Comme Toy Story, A Bug's Life a été réalisé par Pixar, la société de Steve Jobs, PDG d'Apple, et il a le même metteur en scène, John Lasseter. L'histoire ressemble à celle de Fourmiz comme une fourmi à une autre fourmi: Flik, un insecte courageux travaillé par un individualisme et une anxiété subversifs, devient le héros de sa colonie en luttant contre d'autres insectes (des sauterelles) et gagne l'affection de la princesse Atta. La technologie est la même, bien que Steve Jobs affirme que ses "Bugs" ont bénéficié de "l'animation la plus sophistiquée jamais mise en œuvre, grâce à une puissance informatique dix fois supérieure à tout ce qui a été fait jusqu'ici" (le film a coûté 85 millions de dollars, environ 467 millions de francs). Bug est plus léger, et sans doute plus attirant pour les tout-petits, que Fourmiz, mais les points communs entre les deux films sont si évidents que Jobs et Lasseter accusent Jeffrey Katzenberg, le responsable de l'animation de DreamWorks, de plagiat et "concurrence déloyale". Il leur renvoie l'accusation.

Lasseter et Jobs avaient présenté le projet A Bug's Life à l'été 1994. A l'époque, les studios d'animation de Disney étaient dirigés par... Katzenberg. Mais peu après, celui-ci avait claqué la porte et s'en était allé fonder DreamWorks avec Spielberg et David Geffen. Katzenberg nie avoir eu connaissance du projet Bug. Il assure n'avoir décidé de tourner Fourmiz qu'à la mi-1995, quand une cadre de DreamWorks, Nina Jacobson, lui en a donné l'idée. Fin 1995, il a appris que Disney travaillait sur un film similaire.
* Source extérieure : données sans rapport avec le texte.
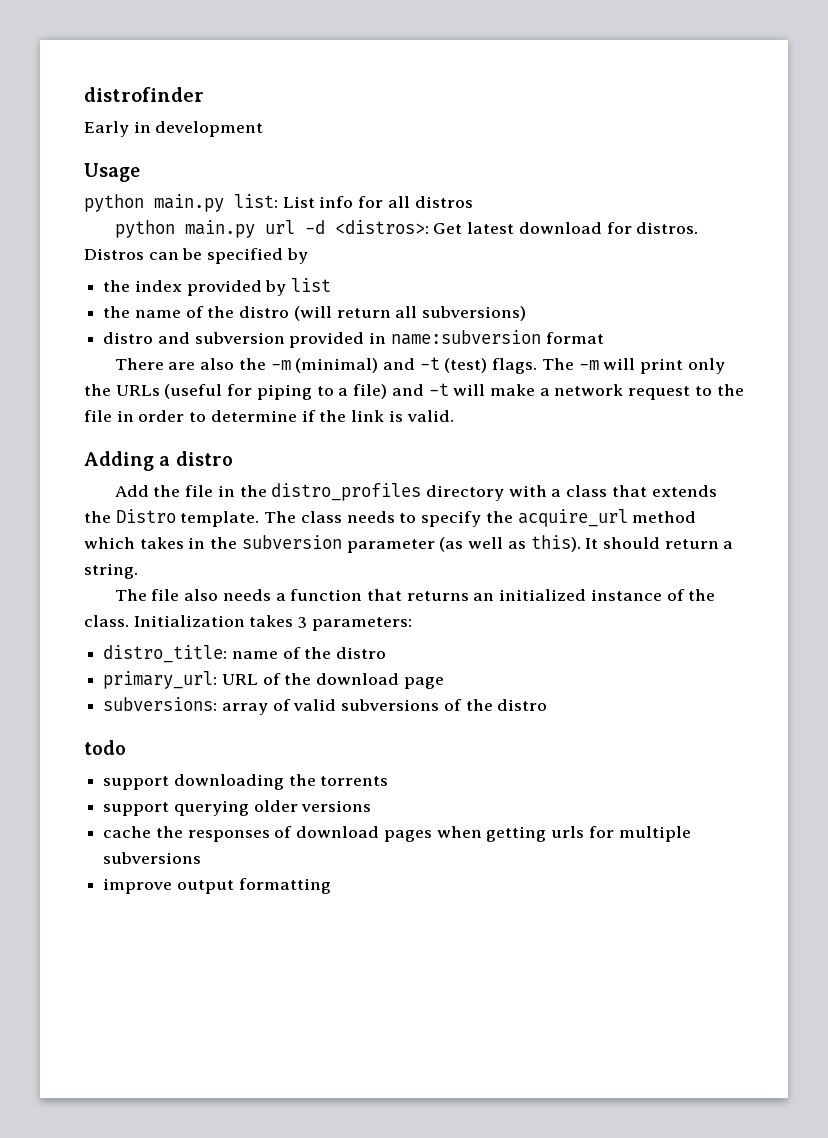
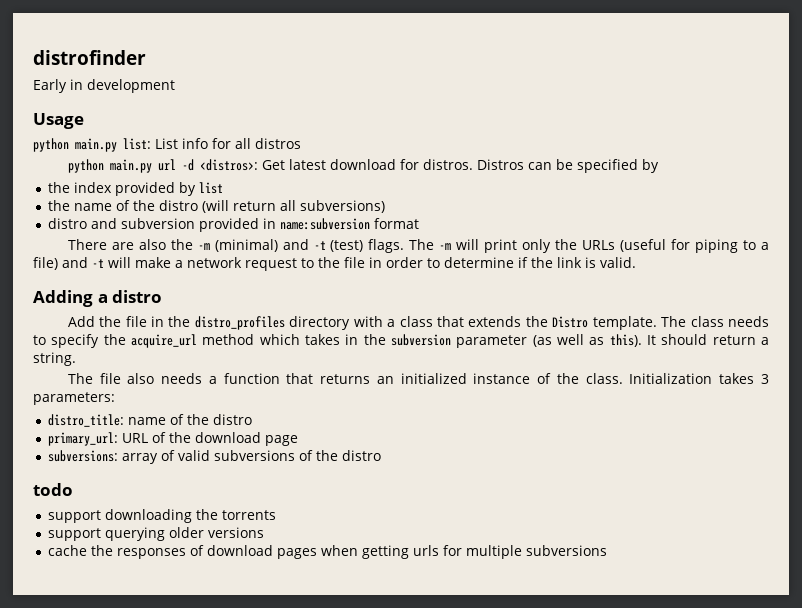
- improve output formatting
Il a alors donné l'ordre à son studio de mettre les bouchées doubles pour que Fourmiz sorte le premier. Le film a été réalisé en deux ans et demi, contre quatre ans pour Bug. Katzenberg accuse Nina Jacobson, passée depuis chez Disney, d'avoir emporté avec elle une copie du scénario de Fourmiz, dont se seraient inspirés les auteurs de Bug...

Revanche. Cette sombre histoire très hollywoodienne se complique encore du fait que Joe Roth, qui a pris la direction de l'animation chez Disney, raconte que Katzenberg lui a proposé de repousser la sortie de Fourmiz en échange d'un report à l'année prochaine de celle de Bug. Objectif: éviter que les fourmis de Disney ne dévorent le public espéré par DreamWorks pour son grand dessin animé, le Prince d'Egypte — programmé pour le 18 décembre. Cette épopée biblique sur l'histoire de Moïse, est lui aussi un film d'animation à grand spectacle qui vise un public plus âgé, voire adulte. Katzenberg espère qu'il sera sa revanche sur Eisner, à qui il reproche de ne pas l'avoir récompensé pour les succès dont il estime avoir été l'architecte chez Disney, d'Aladin au Roi Lion. Mais Disney a maintenu au 25 novembre la sortie américaine de A Bug's Life qu'accompagne déjà un déferlement de produits dérivés et de pages dithyrambiques dans les journaux. De part et d'autre, on affûte les mandibules...

Libération le 11 novembre 1998

PATRICK SABATIER

5) Autres analyses

Tilt, une fourmi dégourdie mais maladroite, détruit la récolte de sa colonie. Elle jure - mais un peu tard ?- d'aller chercher de l'aide. Les aventures commencent alors.
Des fourmis, cela vous rappelle quelque chose ? Si dans cette guerre de l'animation numérique "Fourmiz" est sorti en premier, il semble, d'après les critiques, que la palme de la réussite aille au second.
Un régal à déguster jusqu'à la fin du générique (il réserve des surprises).
Les Carnets du Studio, Tours, N° 157, Avril 1999.